Stored dataset items:
--------------------------------

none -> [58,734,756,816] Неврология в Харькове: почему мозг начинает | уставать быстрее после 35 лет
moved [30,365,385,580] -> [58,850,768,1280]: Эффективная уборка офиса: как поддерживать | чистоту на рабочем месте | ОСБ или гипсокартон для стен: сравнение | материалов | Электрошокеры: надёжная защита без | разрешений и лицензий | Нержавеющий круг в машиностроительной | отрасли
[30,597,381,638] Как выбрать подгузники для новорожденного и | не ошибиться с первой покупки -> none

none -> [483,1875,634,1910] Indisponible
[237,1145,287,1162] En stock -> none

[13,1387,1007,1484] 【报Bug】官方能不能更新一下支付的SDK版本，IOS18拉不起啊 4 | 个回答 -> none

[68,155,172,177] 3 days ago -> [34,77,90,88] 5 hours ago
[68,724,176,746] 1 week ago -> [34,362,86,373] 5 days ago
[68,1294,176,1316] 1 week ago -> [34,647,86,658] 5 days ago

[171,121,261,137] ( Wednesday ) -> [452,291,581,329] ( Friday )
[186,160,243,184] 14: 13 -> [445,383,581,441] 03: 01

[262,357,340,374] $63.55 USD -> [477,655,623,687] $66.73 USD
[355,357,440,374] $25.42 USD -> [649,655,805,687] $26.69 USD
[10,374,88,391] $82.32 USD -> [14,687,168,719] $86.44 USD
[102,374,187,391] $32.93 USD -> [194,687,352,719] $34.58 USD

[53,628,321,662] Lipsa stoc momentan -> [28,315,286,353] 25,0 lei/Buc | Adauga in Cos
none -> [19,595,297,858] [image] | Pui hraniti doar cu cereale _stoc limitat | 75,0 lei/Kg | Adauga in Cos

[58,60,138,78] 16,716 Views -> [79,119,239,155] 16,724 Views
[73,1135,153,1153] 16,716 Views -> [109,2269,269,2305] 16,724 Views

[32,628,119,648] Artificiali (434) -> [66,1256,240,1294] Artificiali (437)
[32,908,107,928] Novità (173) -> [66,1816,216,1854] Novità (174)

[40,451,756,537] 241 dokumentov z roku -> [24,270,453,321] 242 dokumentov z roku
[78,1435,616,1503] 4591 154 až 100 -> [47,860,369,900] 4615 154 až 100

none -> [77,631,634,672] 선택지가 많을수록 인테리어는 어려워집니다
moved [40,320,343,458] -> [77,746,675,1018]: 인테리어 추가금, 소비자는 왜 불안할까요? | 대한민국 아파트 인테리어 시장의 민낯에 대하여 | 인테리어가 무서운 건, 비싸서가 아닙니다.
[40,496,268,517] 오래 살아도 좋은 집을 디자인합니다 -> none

--------------------------------

What you need to do ▸ Please restate only the opening stretch of the records above: every line from the first through the one containing "moved [30,365,385,580] ->", exactly as written.

Answer for the task ▸
none -> [58,734,756,816] Неврология в Харькове: почему мозг начинает | уставать быстрее после 35 лет
moved [30,365,385,580] -> [58,850,768,1280]: Эффективная уборка офиса: как поддерживать | чистоту на рабочем месте | ОСБ или гипсокартон для стен: сравнение | материалов | Электрошокеры: надёжная защита без | разрешений и лицензий | Нержавеющий круг в машиностроительной | отрасли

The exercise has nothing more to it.